36. Awareness and understanding of different impairment types by government agencies, professionals and the public varies. Disabled people with uncommon impairments such as those arising from multiple chemical sensitivity syndrome report that there are few or no services available (to respond to severe reactions to chemicals) and health professionals lack knowledge about such conditions.
37. In 2010, the Government announced in 2010 it would undertake a $3 million public awareness campaign directed at changing attitudes and behaviours that limit opportunities for disabled people.
38. Accessibility of buildings, infrastructure, transport and communications is promoted through a range of measures, including anti-discrimination law, requirements under specific legislation, public services and best practice guidelines.
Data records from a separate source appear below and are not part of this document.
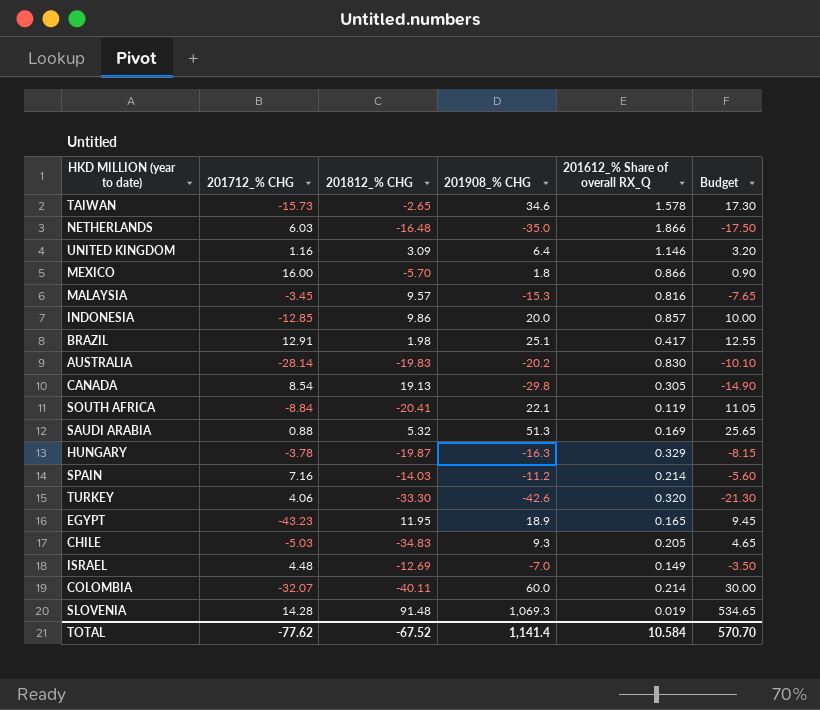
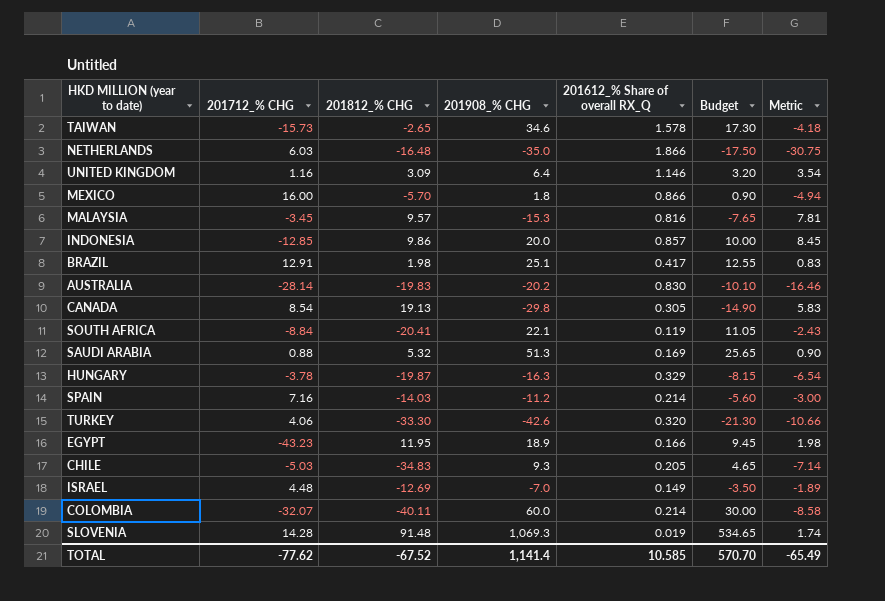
column Metric | formula: none -> [201812_% CHG] * [201612_% Share of overall RX_Q]
EGYPT | 201612_% Share of overall RX_Q: 0.165 -> 0.166
TOTAL | 201612_% Share of overall RX_Q: 10.584 -> 10.585

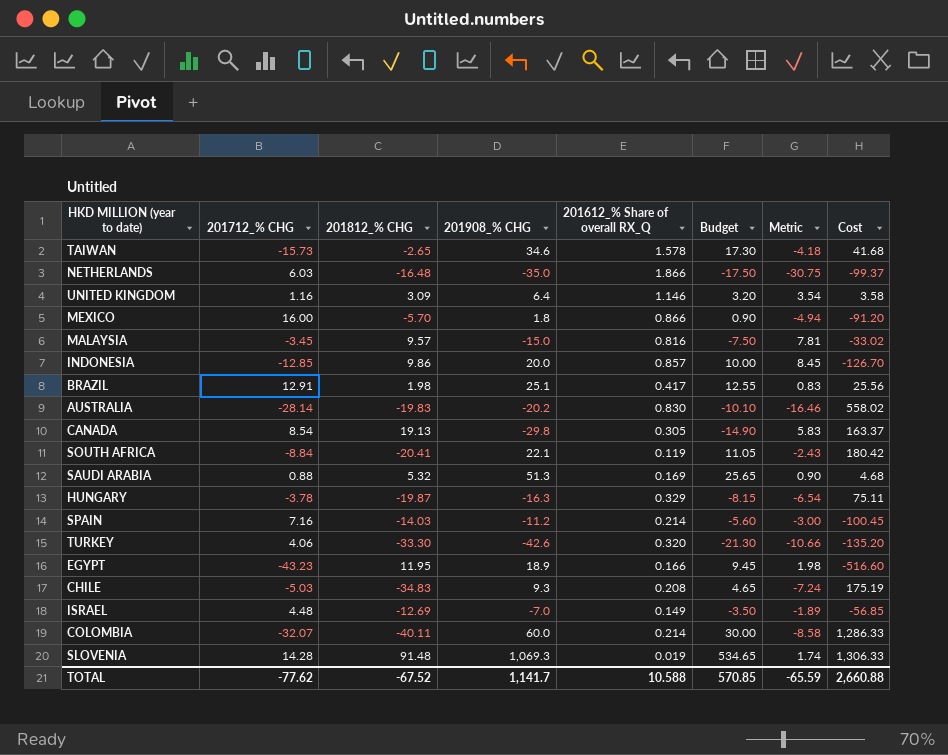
column Cost | formula: none -> [201712_% CHG] * [201812_% CHG]
MALAYSIA | 201908_% CHG: -15.3 -> -15.0
MALAYSIA | Budget: -7.65 -> -7.50
CHILE | 201612_% Share of overall RX_Q: 0.205 -> 0.208
CHILE | Metric: -7.14 -> -7.24
TOTAL | 201908_% CHG: 1,141.4 -> 1,141.7
TOTAL | 201612_% Share of overall RX_Q: 10.585 -> 10.588
TOTAL | Budget: 570.70 -> 570.85
TOTAL | Metric: -65.49 -> -65.59

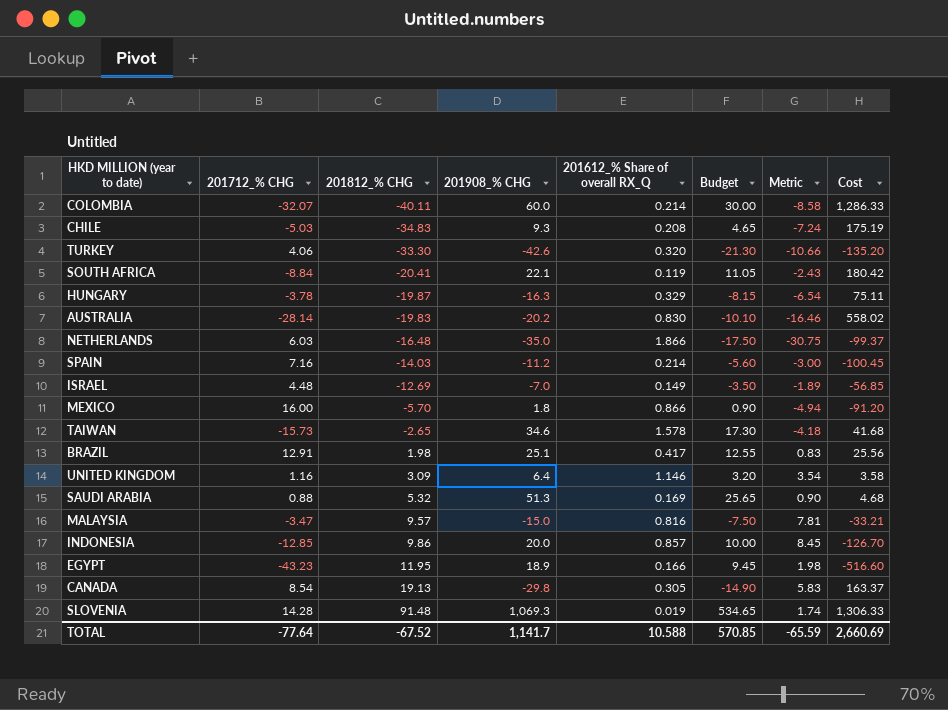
row order: none -> 201812_% CHG ascending
MALAYSIA | 201712_% CHG: -3.45 -> -3.47
MALAYSIA | Cost: -33.02 -> -33.21
TOTAL | 201712_% CHG: -77.62 -> -77.64
TOTAL | Cost: 2,660.88 -> 2,660.69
Improving accessibility is a current priority for the Ministerial Committee on Disability Issues.
Public buildings are built to be accessible
39. The Building Act 2004 imposes detailed construction requirements for new buildings to ensure accessibility for disabled people, particularly people who use wheelchairs or have limited vision. These requirements are enforced through the building consent process and disputes can be submitted for binding resolution by the Department of Building and Housing.
40. Accessibility can, however, be compromised by exemptions given to new buildings or later failures to maintain accessibility features, although these can be challenged and remedied under the Human Rights Act 1993.
41. In addition, the Government has funded expert advisory resources, including guidance for the building industry and for government officials on disabled access and set up a specialised advisory panel on disabled people’s access.
42. In addition, the Barrier Free New Zealand Trust, a non-governmental organisation, serves as a focal point on access issues for disabled people, local councils, architects, engineers, the building industry and the wider community. It has a nationwide advisor network of accredited Barrier Free Advisors to assist in this work.
There are initiatives in relation to urban design
43. New Zealand believes that successful towns and cities should be inclusive communities that respect and celebrate diversity. The Urban Design Protocol, a voluntary framework co-ordinated by the Ministry for the Environment, seeks to ensure that successful towns and cities accommodate all citizens and offer opportunities for young and old, people on low incomes and disabled people.
44. Many local councils have disability reference groups made up of disabled people and experts who advise the council on accessibility and other issues affecting disabled people.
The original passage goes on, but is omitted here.